Historically, ornamentation has also functioned as a form of wealth storage: gold, jewels, and elaborate textiles have been worn as both personal adornment and material assets. Decoration is not simply an external display but a tangible connection to value, history, and self-perception. I believe that garments hold intrinsic value, whether that value is socially recognised or not. But as a designer I feel the urge to be authentic in this act of ornamentation. This is often not possible with client budgets.
I am deeply moved by the concerns of materiality. Not only in the physicality of a garment but in its psychological and ethical resonance. The origin of materials, who made them, how they were sourced, and under what conditions does affect not only the quality of the garment but also how the wearer internalises their relationship with it. A person who repeatedly buys garments of impossibly low cost may, even subconsciously, sense that they are participating in an imbalance—an ethical dissonance that shapes their relationship with the item and, in turn, their sense of self-worth. This is an important material expression of how The System's spiritual ethos of sacred trade comes into play in my design practice.
This ethos of course extends to the supply chain. Ethical sourcing is not about achieving an perfection. Brands that do intense supply chain management are usually well resourced: tracing every fibre to its absolute origin. My aim is to make informed choices that honour the people and processes behind the materials. The value of a garment is not only in its final form but in the sum of its labor, care, and history of hands embedded within it. I like to imagine that the garment knows its own story and so it can speak to us through our subconscious understanding of the material. We can feel the tension within a stitch, the slubs of silk speak to the wind in the mulberry leaves that house the bombyx mori as it forms its cocoon that eventually becomes ours.

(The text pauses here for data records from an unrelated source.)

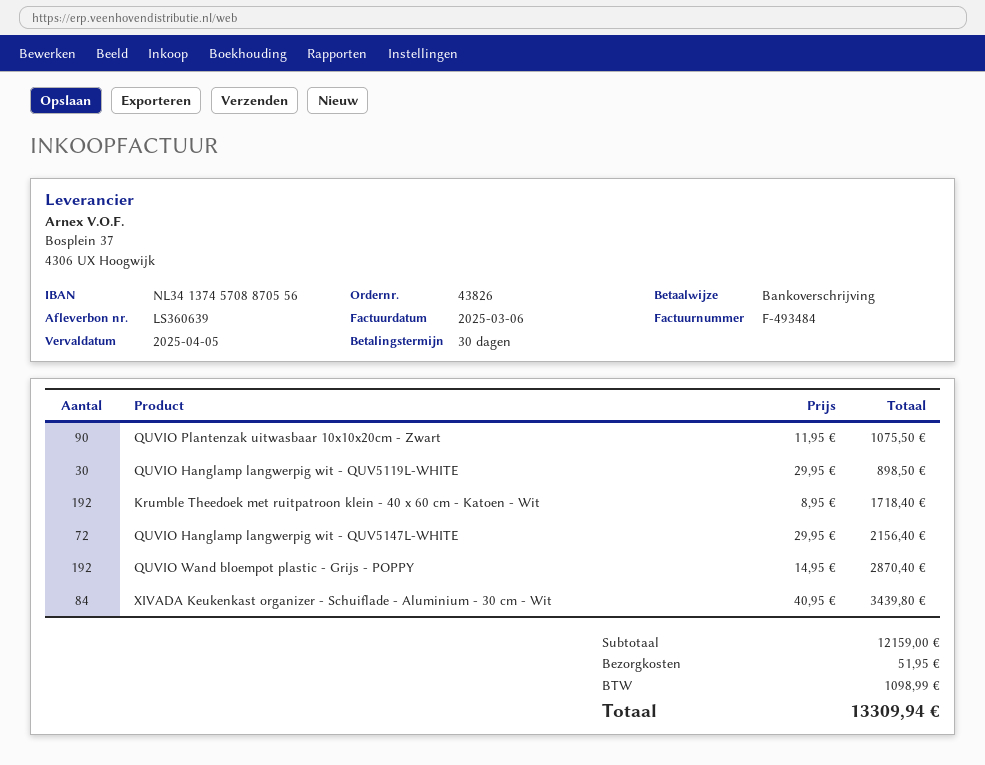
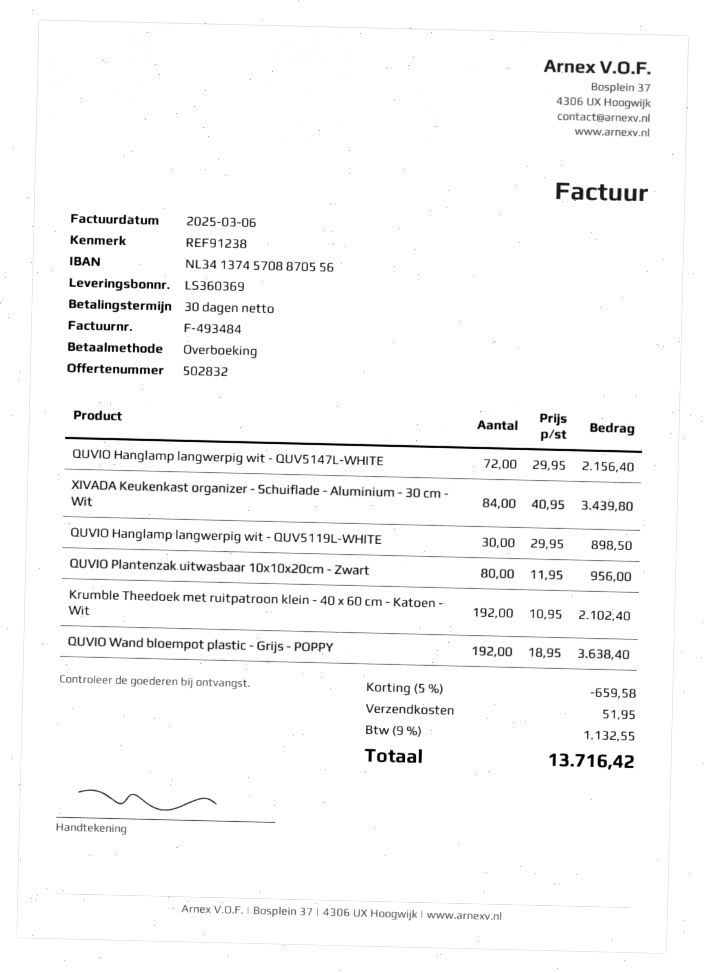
delivery note number: LS360639 -> LS360369
QUVIO Plantenzak uitwasbaar 10x10x20cm - Zwart: 90 x 11.95 = 1075.50 -> 80 x 11.95 = 956.00
Krumble Theedoek met ruitpatroon klein - 40 x 60 cm - Katoen - Wit: 192 x 8.95 = 1718.40 -> 192 x 10.95 = 2102.40
QUVIO Wand bloempot plastic - Grijs - POPPY: 192 x 14.95 = 2870.40 -> 192 x 18.95 = 3638.40
discount: none -> 5% = 659.58
tax: 1098.99 -> 1132.55
total: 13309.94 -> 13716.42

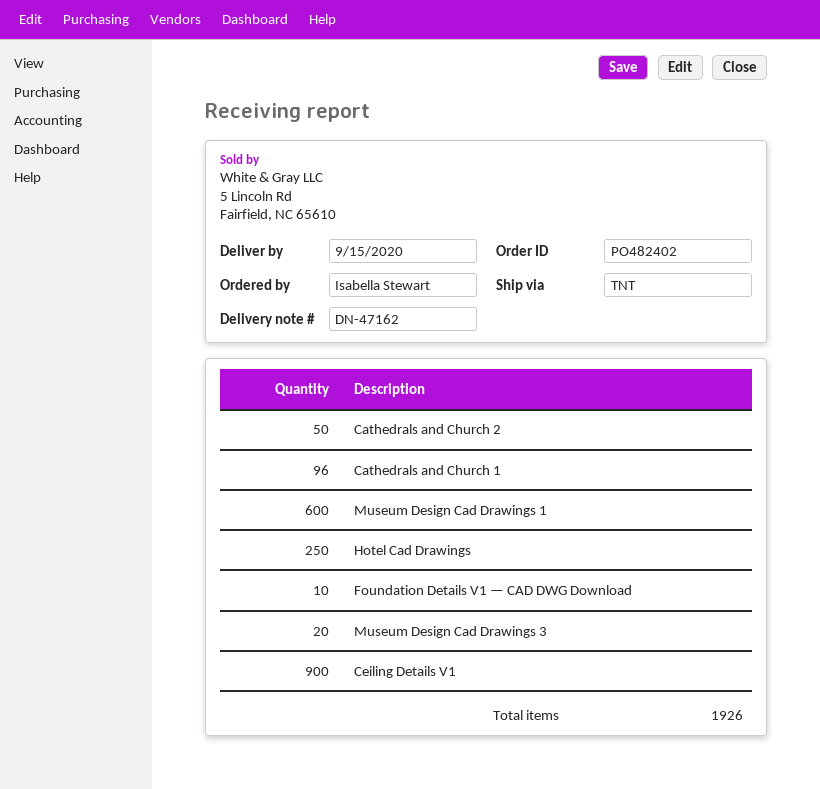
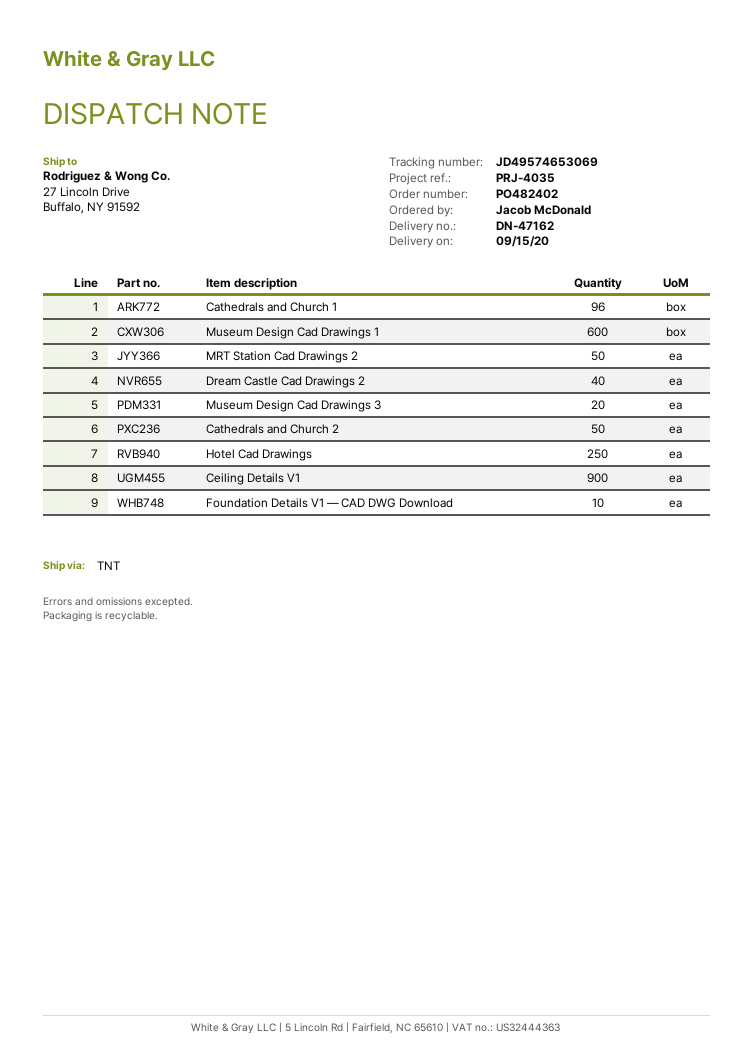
ordered by: Isabella Stewart -> Jacob McDonald
MRT Station Cad Drawings 2: none -> 50
Dream Castle Cad Drawings 2: none -> 40

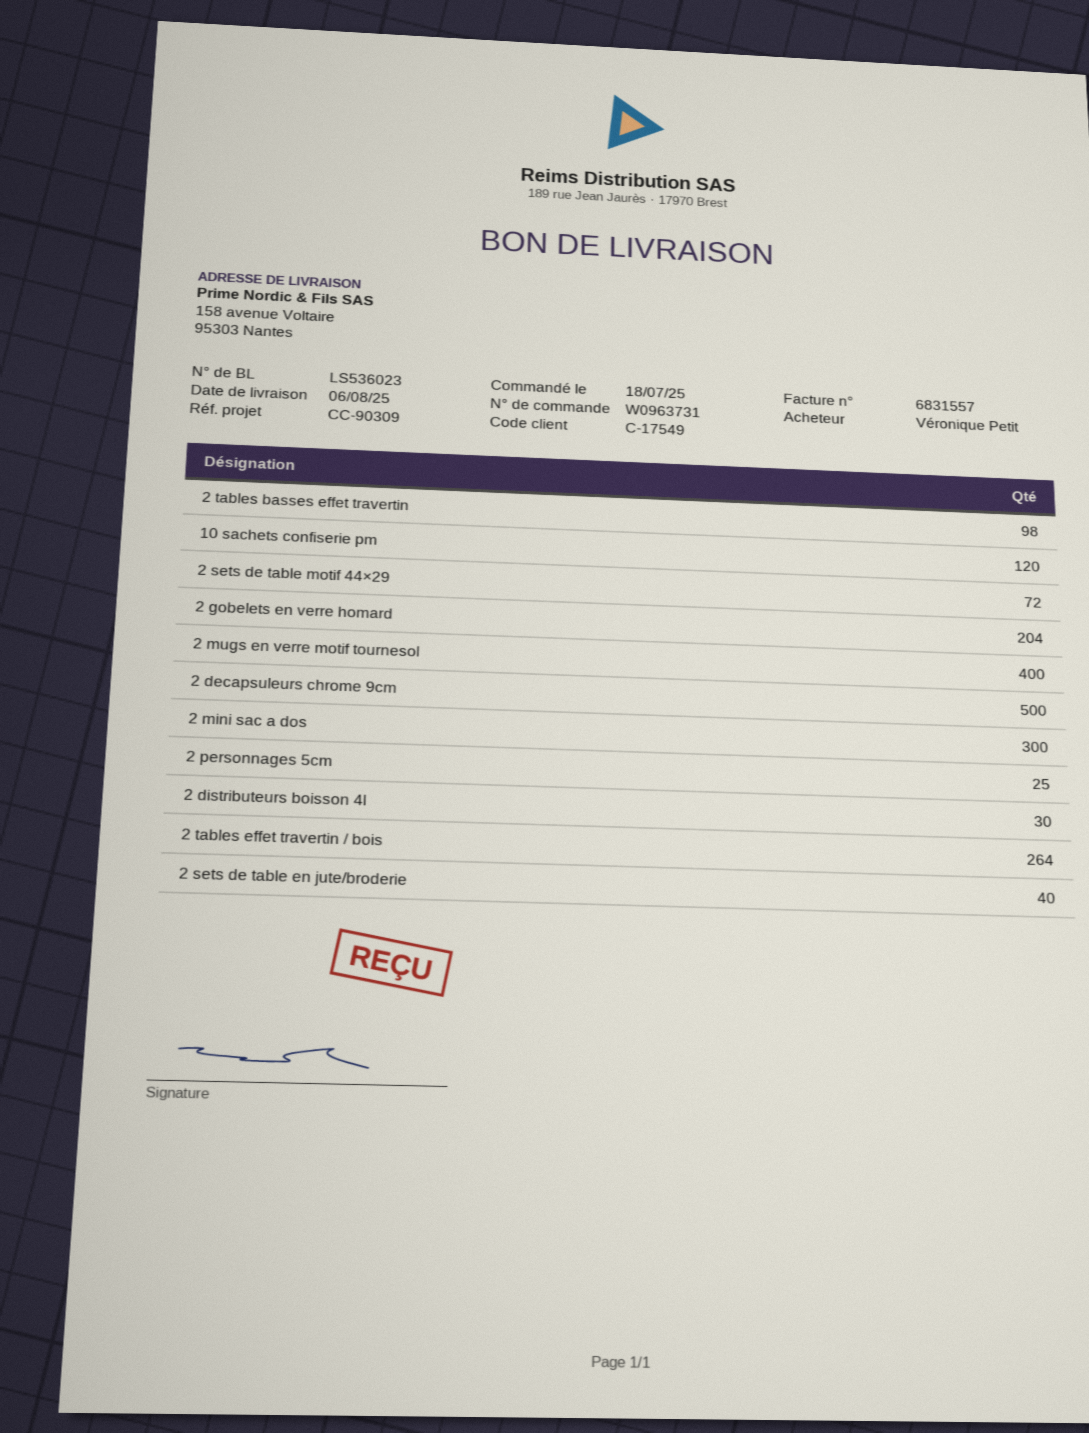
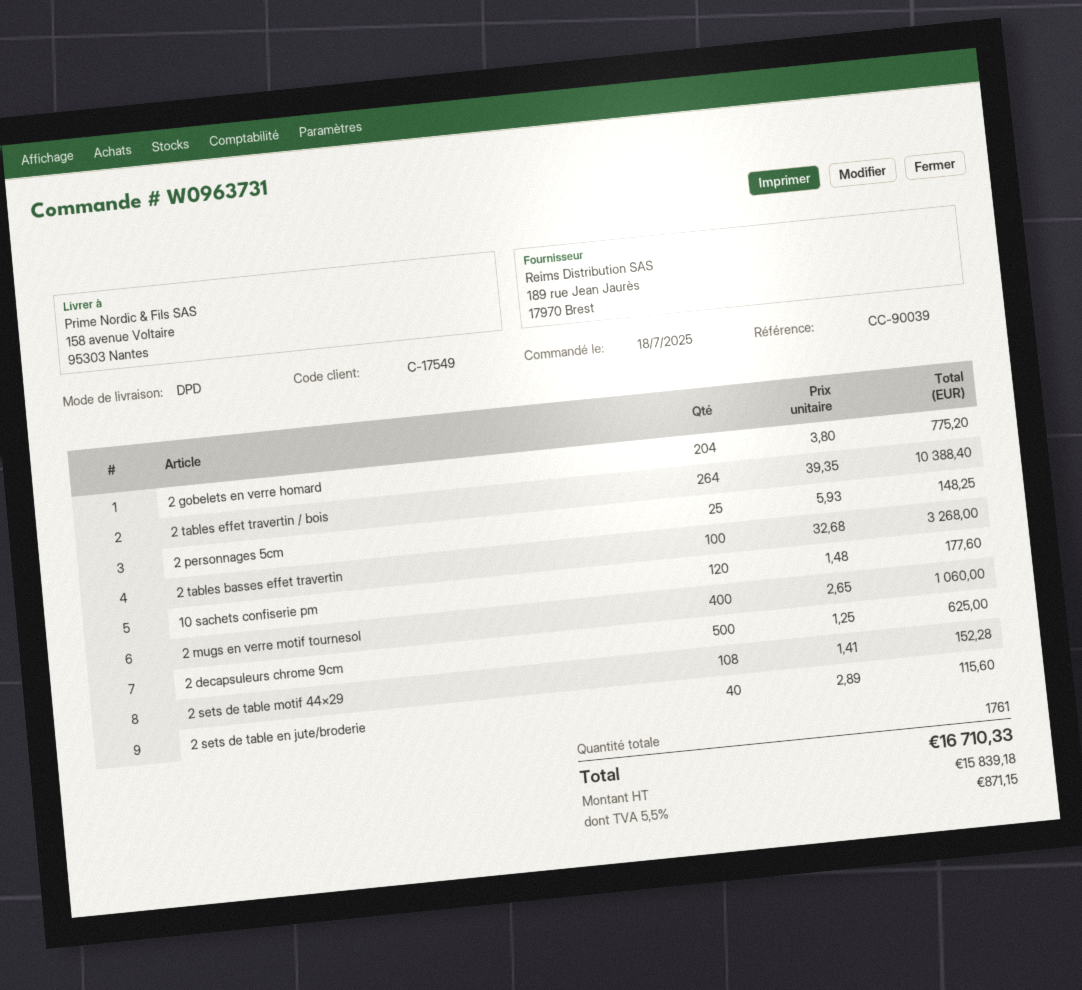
reference: CC-90309 -> CC-90039
2 tables basses effet travertin: 98 -> 100
2 sets de table motif 44×29: 72 -> 108
2 mini sac a dos: 300 -> none
2 distributeurs boisson 4l: 30 -> none

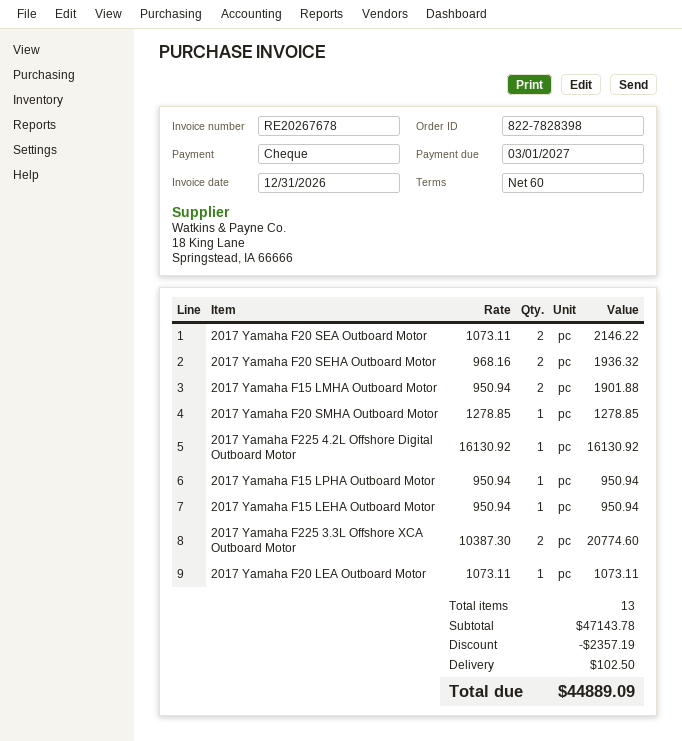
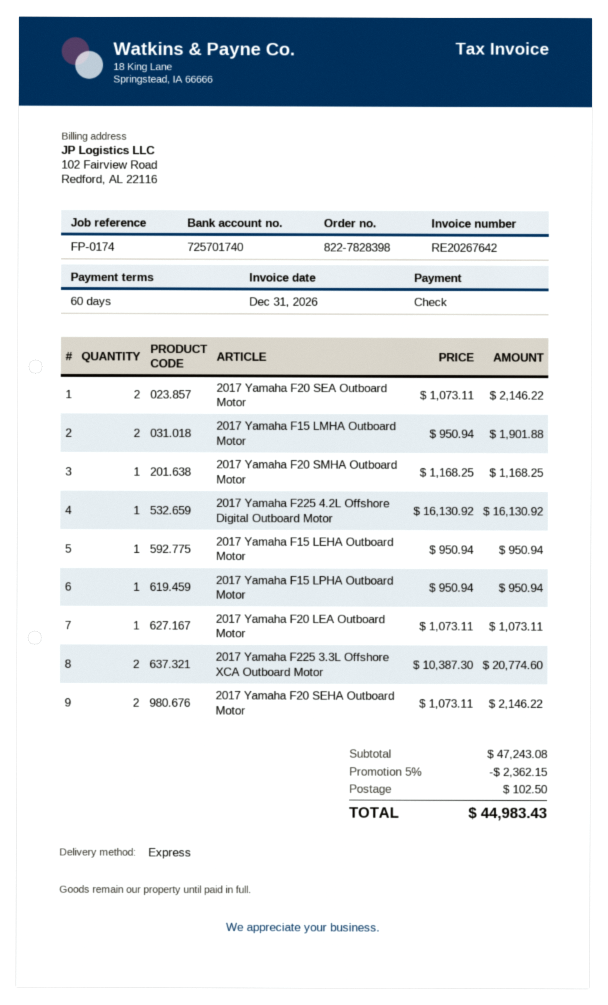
invoice number: RE20267678 -> RE20267642
2017 Yamaha F20 SEHA Outboard Motor: 2 x 968.16 = 1936.32 -> 2 x 1073.11 = 2146.22
2017 Yamaha F20 SMHA Outboard Motor: 1 x 1278.85 = 1278.85 -> 1 x 1168.25 = 1168.25
subtotal: 47143.78 -> 47243.08
discount: 2357.19 -> 2362.15
total: 44889.09 -> 44983.43

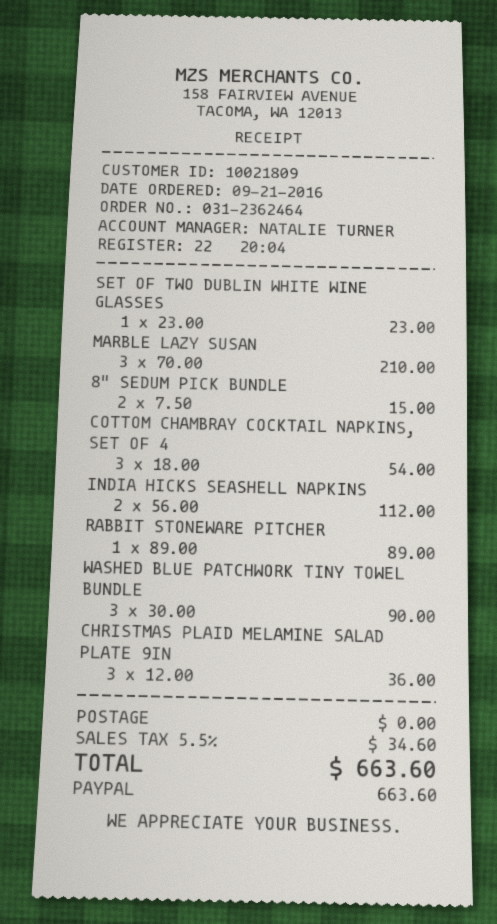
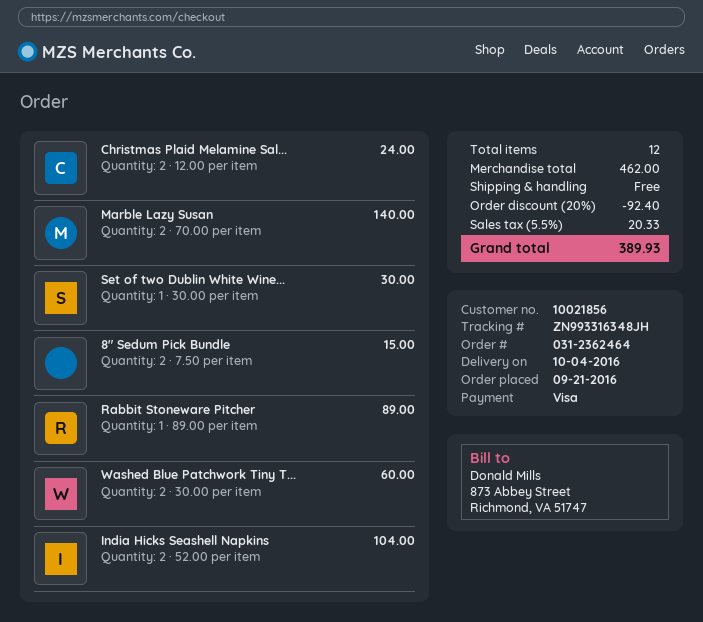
customer number: 10021809 -> 10021856
payment method: PayPal -> Visa
SET OF TWO DUBLIN WHITE WINE GLASSES: 1 x 23.00 = 23.00 -> 1 x 30.00 = 30.00
MARBLE LAZY SUSAN: 3 x 70.00 = 210.00 -> 2 x 70.00 = 140.00
COTTOM CHAMBRAY COCKTAIL NAPKINS, SET OF 4: 3 x 18.00 = 54.00 -> none
INDIA HICKS SEASHELL NAPKINS: 2 x 56.00 = 112.00 -> 2 x 52.00 = 104.00
WASHED BLUE PATCHWORK TINY TOWEL BUNDLE: 3 x 30.00 = 90.00 -> 2 x 30.00 = 60.00
CHRISTMAS PLAID MELAMINE SALAD PLATE 9IN: 3 x 12.00 = 36.00 -> 2 x 12.00 = 24.00
discount: none -> 20% = 92.40
tax: 5.5% = 34.60 -> 5.5% = 20.33
total: 663.60 -> 389.93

On imperfection—perfection, like divinity, is a human construct. Inspired by Japanese aesthetics, particularly wa 和 (harmony) and 間 (the significance of space), my approach embraces imperfection as an inherent feature of design rather than a flaw. In Western fashion, there remains a discomfort with the unfinished, a resistance to things that appear incomplete. Yet within the philosophies of deconstruction and wabi-sabi 侘び寂び, the unfinished is not a failure—it is an aesthetic, an openness to evolution. There is a distinction between a mistake and the imperfect: a mistake is an unintended deviation, while imperfection is an intentional acceptance of reality as it is.
Mistakes, in themselves, are part of the process. They are not errors, but miss-takes—opportunities to refine, learn, and progress. In many traditions, learning itself is the primary purpose of action. Within this philosophy, design is an ongoing dialogue, not a fixed outcome.
This philosophy shapes not only the garments themselves but the way I engage with the craft and the people who seek it out. My practice explores bespoke clothing, pattern making, and tailoring techniques, with an emphasis on understanding traditional methods through direct application. Precision and materiality are central—whether in the careful cut of a tailored piece, the refinement of a pattern, or the balance of historical precedent with contemporary need. Through this, The System offers a space for those who value craftsmanship, whether through bespoke commissions, ready-to-wear pieces, or learning the techniques themselves.